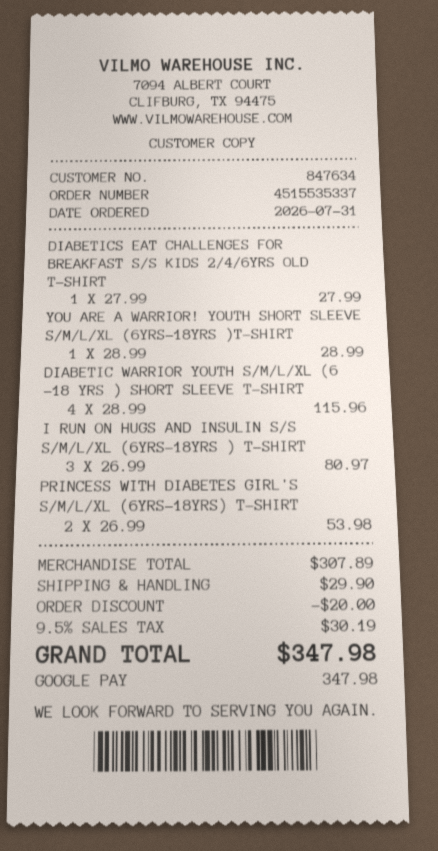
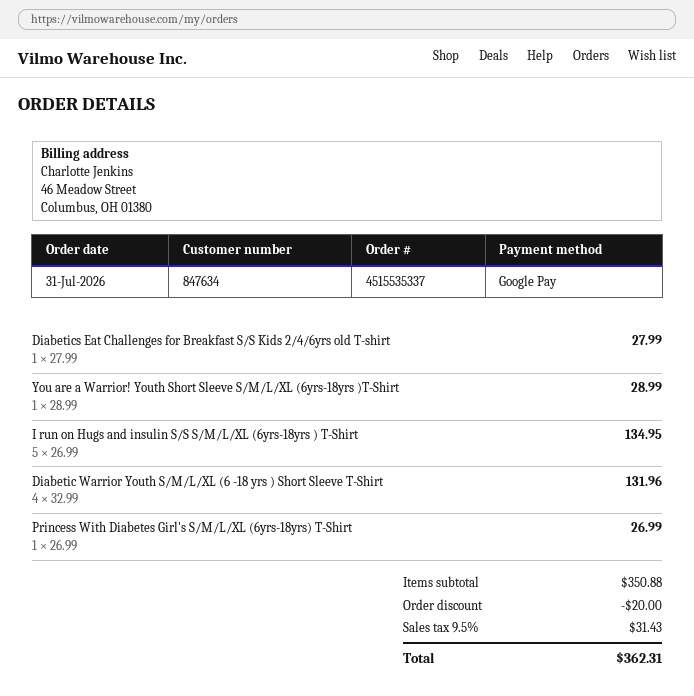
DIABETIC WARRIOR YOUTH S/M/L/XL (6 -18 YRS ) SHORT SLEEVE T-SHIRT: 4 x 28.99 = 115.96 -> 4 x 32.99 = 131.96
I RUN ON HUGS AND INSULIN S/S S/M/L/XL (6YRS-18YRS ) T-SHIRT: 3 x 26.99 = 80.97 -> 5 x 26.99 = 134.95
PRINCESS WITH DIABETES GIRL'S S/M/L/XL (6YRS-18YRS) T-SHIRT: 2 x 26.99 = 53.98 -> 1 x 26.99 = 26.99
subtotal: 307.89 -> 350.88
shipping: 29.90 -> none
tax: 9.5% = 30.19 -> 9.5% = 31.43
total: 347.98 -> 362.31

# # # #

* [PROBLEM REQUIREMENTS]
What is needed is an exact copy of the lines from the one containing "I RUN ON HUGS" to the end of the data; please add nothing else.

* [SOLUTION]
I RUN ON HUGS AND INSULIN S/S S/M/L/XL (6YRS-18YRS ) T-SHIRT: 3 x 26.99 = 80.97 -> 5 x 26.99 = 134.95
PRINCESS WITH DIABETES GIRL'S S/M/L/XL (6YRS-18YRS) T-SHIRT: 2 x 26.99 = 53.98 -> 1 x 26.99 = 26.99
subtotal: 307.89 -> 350.88
shipping: 29.90 -> none
tax: 9.5% = 30.19 -> 9.5% = 31.43
total: 347.98 -> 362.31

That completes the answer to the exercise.